Les prédictions IDC 2017 : Cloud et infrastructures hybrides

24 Avr

Les prédictions IDC 2017 : Cloud et infrastructures hybrides

Le Cloud prend sa place dans les infrastructures. Qu’il soit privé ou public, rien ne semble l’arrêter. Logiquement, la taille de ce marché devrait doubler d’ici à 2019.

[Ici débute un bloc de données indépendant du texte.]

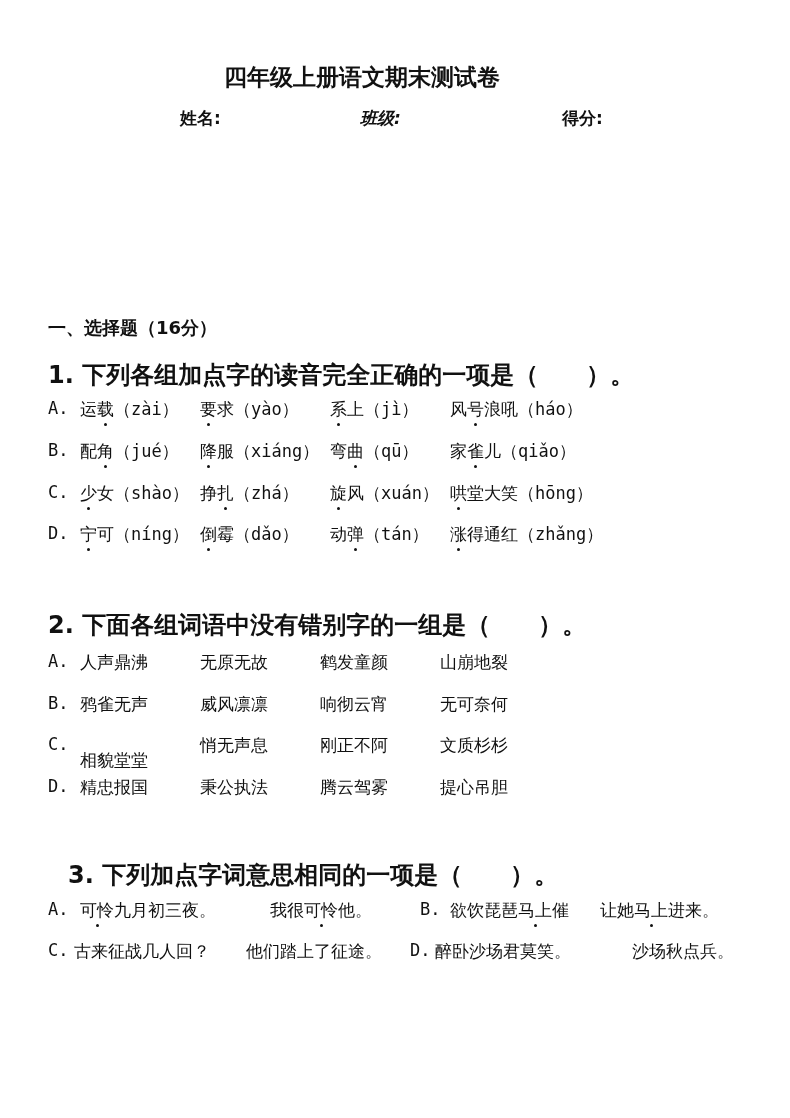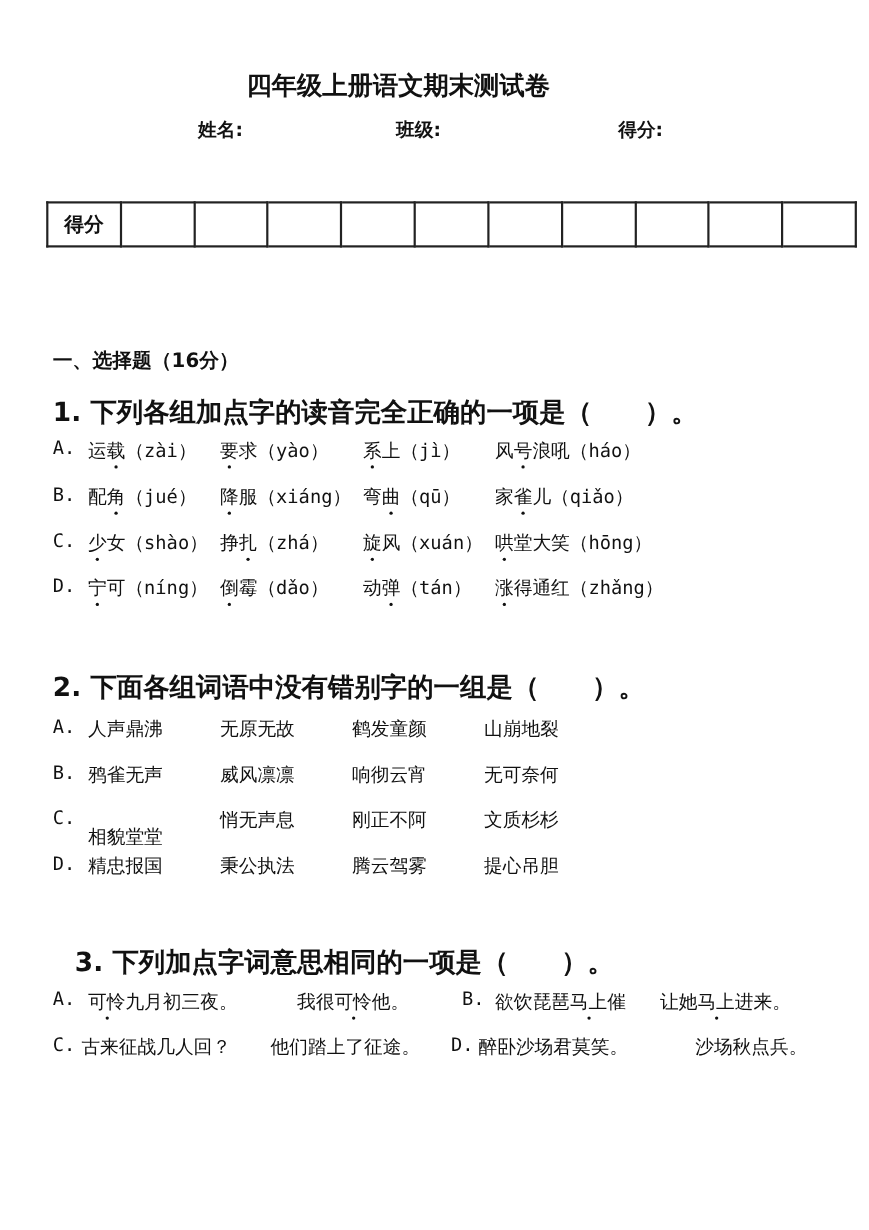--- a/index.html
+++ b/index.html
@@ -64,38 +64,25 @@
       background: #111;
       border-radius: 50%;
     }
     .cell { position: absolute; white-space: nowrap; font-size: 17px; }
   </style>
 </head>
 <body>
 
 <div class="abs title">四年级上册语文期末测试卷</div>
 <div class="abs info" style="left:180px;">姓名:</div>
-<div class="abs info" style="left:360px;">班级:</div>
+<div class="abs info" style="left:360px;font-style:italic;">班级:</div>
 <div class="abs info" style="left:562px;">得分:</div>
 
 <table class="score">
   <tbody>
-  <tr>
-    <td>得分</td>
-    <td></td>
-    <td></td>
-    <td></td>
-    <td></td>
-    <td></td>
-    <td></td>
-    <td></td>
-    <td></td>
-    <td></td>
-    <td></td>
-  </tr>
 </tbody>
   </table>
 
 <div class="abs sec-title">一、选择题（16分）</div>
 
 <div class="abs q-line" style="top:359px;">1. 下列各组加点字的读音完全正确的一项是（　　）。</div>
 
 <div>
   <span class="cell mono" style="left:48px; top:398px;">A.</span>
   <span class="cell" style="left:80px; top:398px;"><span>运</span><span class="dotted">载</span><span></span><span class="mono">（zài）</span></span>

Impossible de ne pas évoquer le Cloud dans nos prévisions. Comme le soulignait Sébastien Lamour dans son introduction de nos prédictions liées au Cloud et aux Infrastructures hybrides, « il n’y a plus un seul projet de transformation numérique qui ne repose pas sur le cloud ». Et pour cause, les nombreux chantiers innovants mis en œuvre par les entreprises, que ce soit des projets IoT, Big Data ou exploitant les réseaux sociaux, par exemple, passent nécessairement par un modèle Cloud. Il faut désormais faire vite, être à la fois modulaire et agile, et bien entendu ne pas remettre en cause la sécurité de l’entreprise. Or le Cloud se prête volontiers à cet exercice, lequel implique à la fois le métier et la DSI, qui ne doit en aucun cas être exclue du projet.
La conséquence est presque une lapalissade : le marché du Cloud est globalement en croissance. Côté Cloud privé, après une année 2015 qui a pesé un peu plus d’un milliard d’euros en France, ce marché devrait atteindre les 2 milliards d’euros en 2019. Trois principaux segments composent le marché du Cloud privé. Tout d’abord celui des équipements matériels et logiciels à destination des entreprises, qui devrait atteindre plus de 400 millions d’euros d’ici à 2019, soit une croissance de 15%. Vient ensuite le segment des matériels et logiciels à destination des hébergeurs qui, lui, verra une croissance importante de 24% sur la même période, pour un volume d’affaire d’environ 470 millions d’euros. Enfin, le segment des services est sans doute celui qui va devenir le plus important en termes de marché avec un poids total de 1,32 milliard d’euros (+21% de croissance).
Pour sa part, en termes de marché le Cloud public est plus important que le cloud privé, avec lui aussi des perspectives de croissance forte. Il passera de 1,8 milliard en 2015 à presque 3,8 milliards en 2019. Au-delà du SaaS, ce marché devrait être largement soutenu par les offres PaaS qui vont prendre de plus en plus de poids, les acteurs du Cloud public étant de plus en plus en capacité de proposer des plateformes de développement à leurs clients.
L’impact de la montée du Cloud ? Sur les applications, tout d’abord, avec deux modèles qui se renforcent : la refonte d’applications et la mise en place d’API pour la connexion avec les environnements cloud ; et une approche « lift & shift » avec un usage fort des containers et des micro services pour les applications historiques ne nécessitant pas un redéveloppement. Une autre tendance forte souligne la grande migration des éditeurs de logiciels qui vont basculer vers les méga plateformes de type IaaS/PaaS. Il ne faut pas oublier non plus les attentes extrêmement fortes en matière de solutions analytiques dans les entreprises, avec un déploiement important dans le Cloud, principalement pour des raisons de facturation en fonction des volumes, qui vont être de plus en plus importants.
Enfin, la grande tendance Cloud repose sans doute sur l’émergence des Cloud verticaux dédiés à des secteurs d’activités particuliers, comme la santé ou la finance par exemple, et qui vont être un vecteur puissant de la transformation de l’IT dans les entreprises. Si aujourd’hui on compte déjà 150 de ces Cloud verticaux au niveau mondial, on devrait en compter près de trois fois plus d’ici à l’horizon 2020, avec un tiers de ces derniers hébergés en Europe.